*TASK OBJECTIVE:*
Copy each line in the data that includes the word "overflow".
--- RECORDED DATA Enclosed Below ---
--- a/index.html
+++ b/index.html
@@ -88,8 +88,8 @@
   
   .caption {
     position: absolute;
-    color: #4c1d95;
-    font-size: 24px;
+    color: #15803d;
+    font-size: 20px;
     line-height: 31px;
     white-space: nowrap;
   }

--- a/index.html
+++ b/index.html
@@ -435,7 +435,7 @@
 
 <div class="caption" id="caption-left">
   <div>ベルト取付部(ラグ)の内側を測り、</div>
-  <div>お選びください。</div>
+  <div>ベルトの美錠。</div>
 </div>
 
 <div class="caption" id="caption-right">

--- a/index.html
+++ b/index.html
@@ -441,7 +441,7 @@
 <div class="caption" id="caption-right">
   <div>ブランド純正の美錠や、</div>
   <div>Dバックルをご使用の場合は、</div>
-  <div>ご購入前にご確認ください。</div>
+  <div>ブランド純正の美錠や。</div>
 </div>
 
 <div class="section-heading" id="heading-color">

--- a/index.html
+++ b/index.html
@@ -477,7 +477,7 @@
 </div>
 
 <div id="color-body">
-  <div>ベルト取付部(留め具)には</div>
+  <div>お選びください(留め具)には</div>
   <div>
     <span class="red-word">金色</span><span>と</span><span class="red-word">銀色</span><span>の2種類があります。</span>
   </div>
--- End of Enclosed RECORDED DATA ---
--- RECORDED DATA Enclosed Below ---
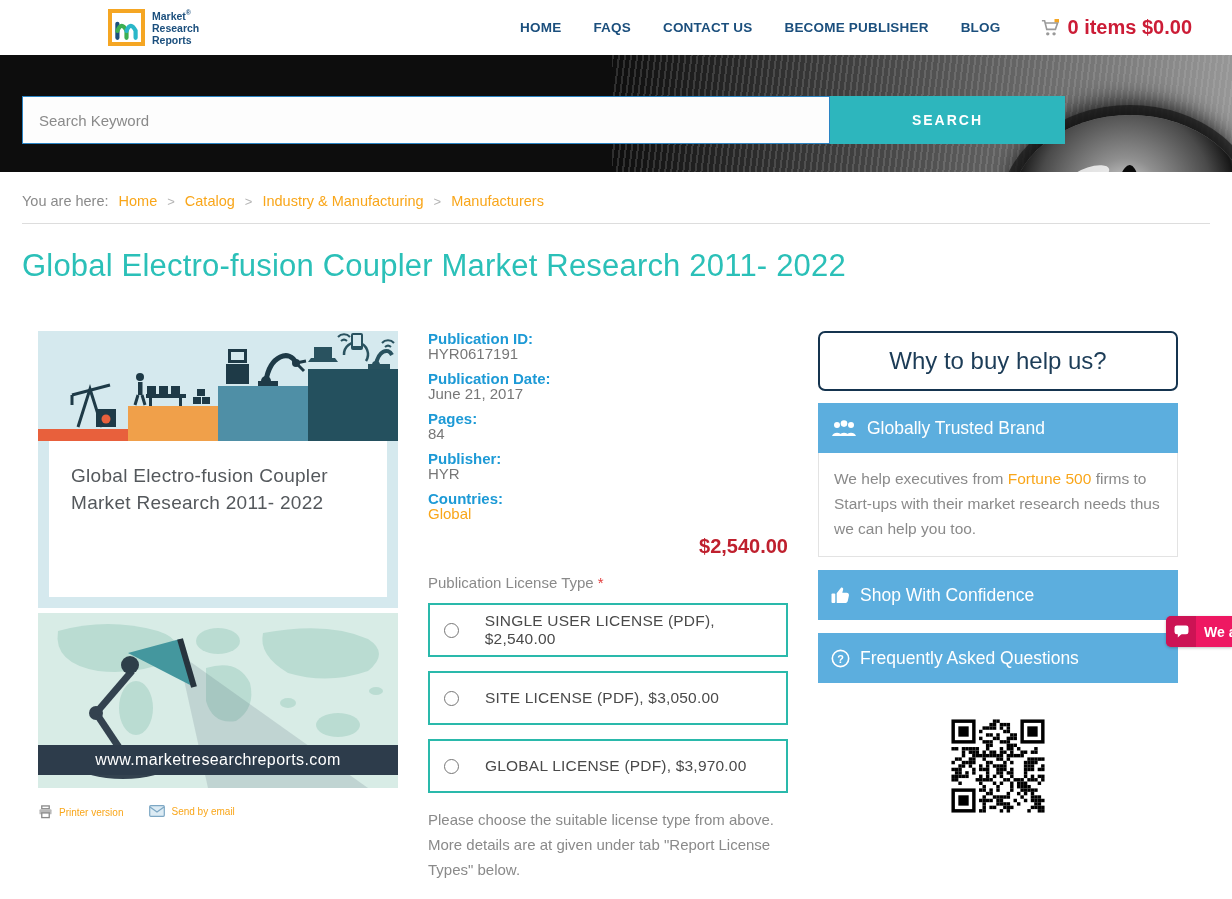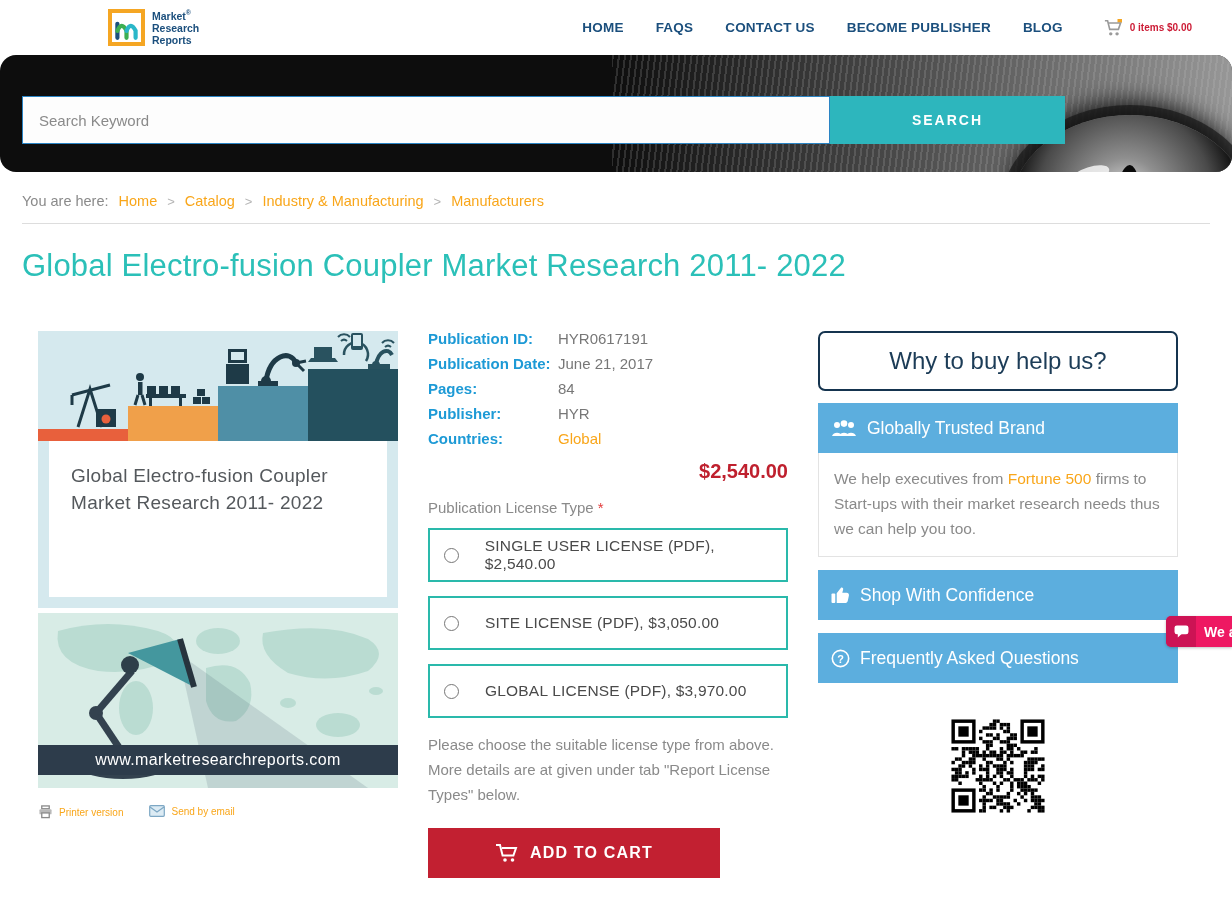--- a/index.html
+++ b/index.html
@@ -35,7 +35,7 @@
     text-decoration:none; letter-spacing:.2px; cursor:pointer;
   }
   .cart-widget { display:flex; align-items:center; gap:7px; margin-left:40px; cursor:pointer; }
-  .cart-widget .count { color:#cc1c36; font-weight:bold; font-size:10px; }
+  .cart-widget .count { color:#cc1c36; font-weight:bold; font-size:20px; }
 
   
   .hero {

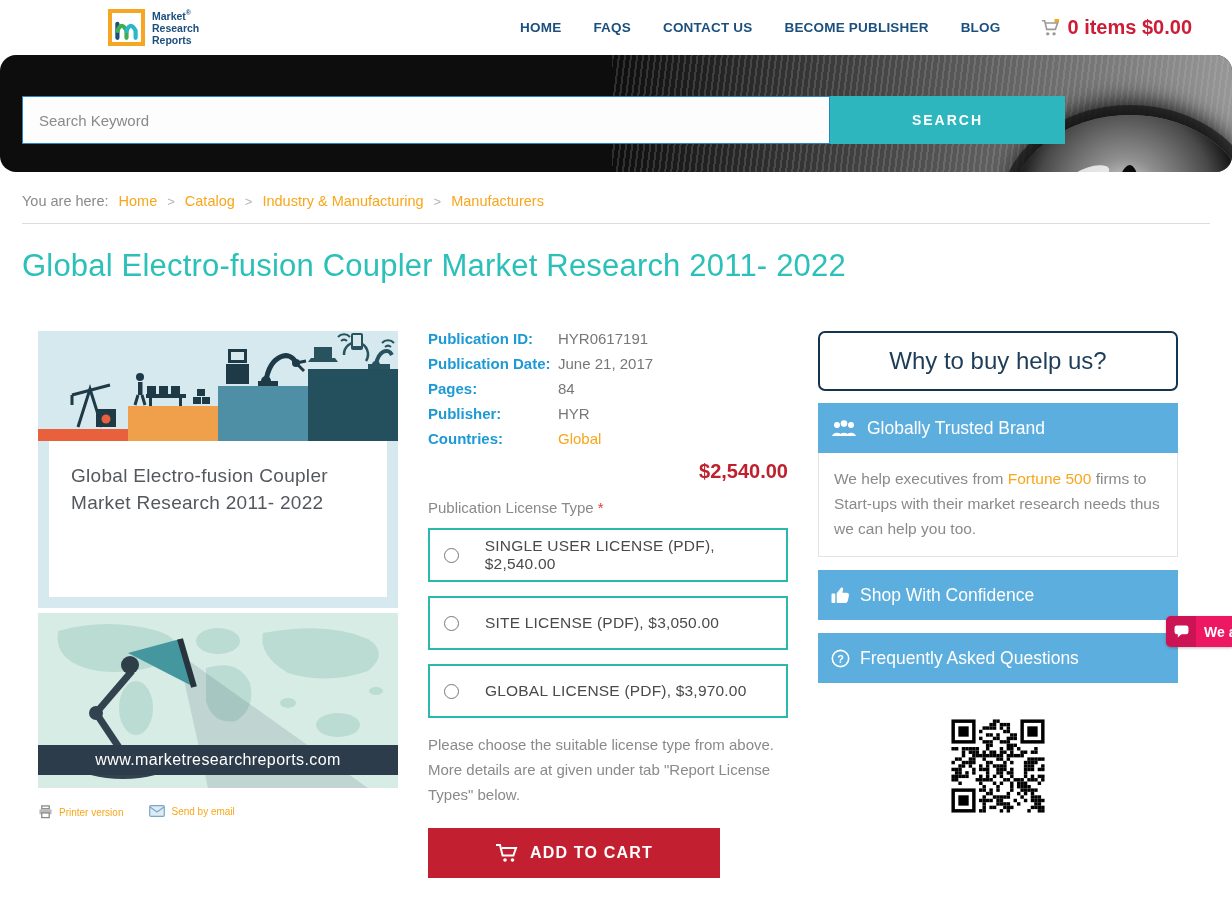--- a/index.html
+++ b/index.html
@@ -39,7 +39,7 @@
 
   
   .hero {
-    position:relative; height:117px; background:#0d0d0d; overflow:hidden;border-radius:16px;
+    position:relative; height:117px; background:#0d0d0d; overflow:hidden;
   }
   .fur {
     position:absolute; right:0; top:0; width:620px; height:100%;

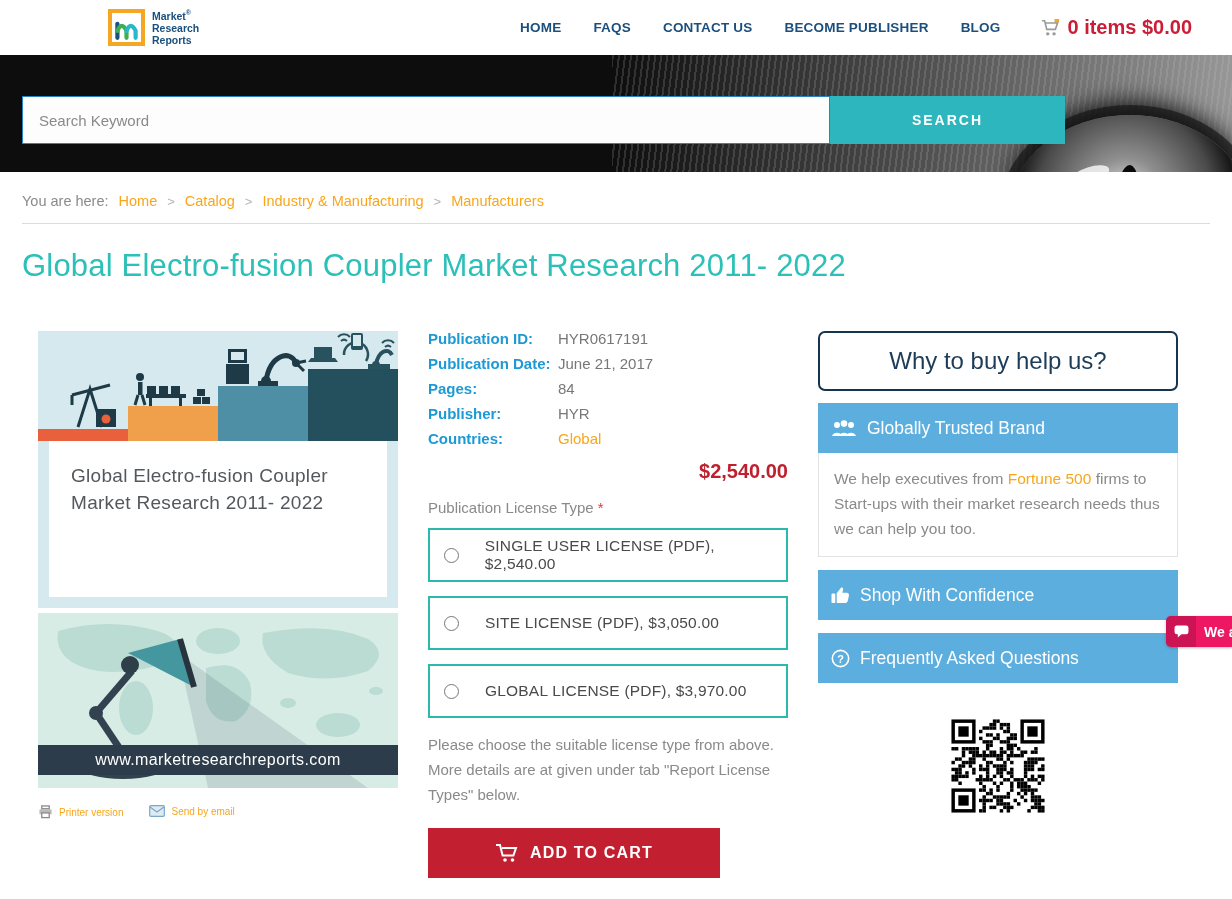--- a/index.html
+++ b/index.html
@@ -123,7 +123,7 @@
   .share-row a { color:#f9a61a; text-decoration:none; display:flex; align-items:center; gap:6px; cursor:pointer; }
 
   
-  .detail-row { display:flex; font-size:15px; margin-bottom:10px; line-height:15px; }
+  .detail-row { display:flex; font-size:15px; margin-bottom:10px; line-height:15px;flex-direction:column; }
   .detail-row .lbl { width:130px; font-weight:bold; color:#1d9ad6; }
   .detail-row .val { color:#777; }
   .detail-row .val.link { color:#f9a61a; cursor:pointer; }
--- End of Enclosed RECORDED DATA ---
*EXERCISE RESULT:*
-    position:relative; height:117px; background:#0d0d0d; overflow:hidden;border-radius:16px;
+    position:relative; height:117px; background:#0d0d0d; overflow:hidden;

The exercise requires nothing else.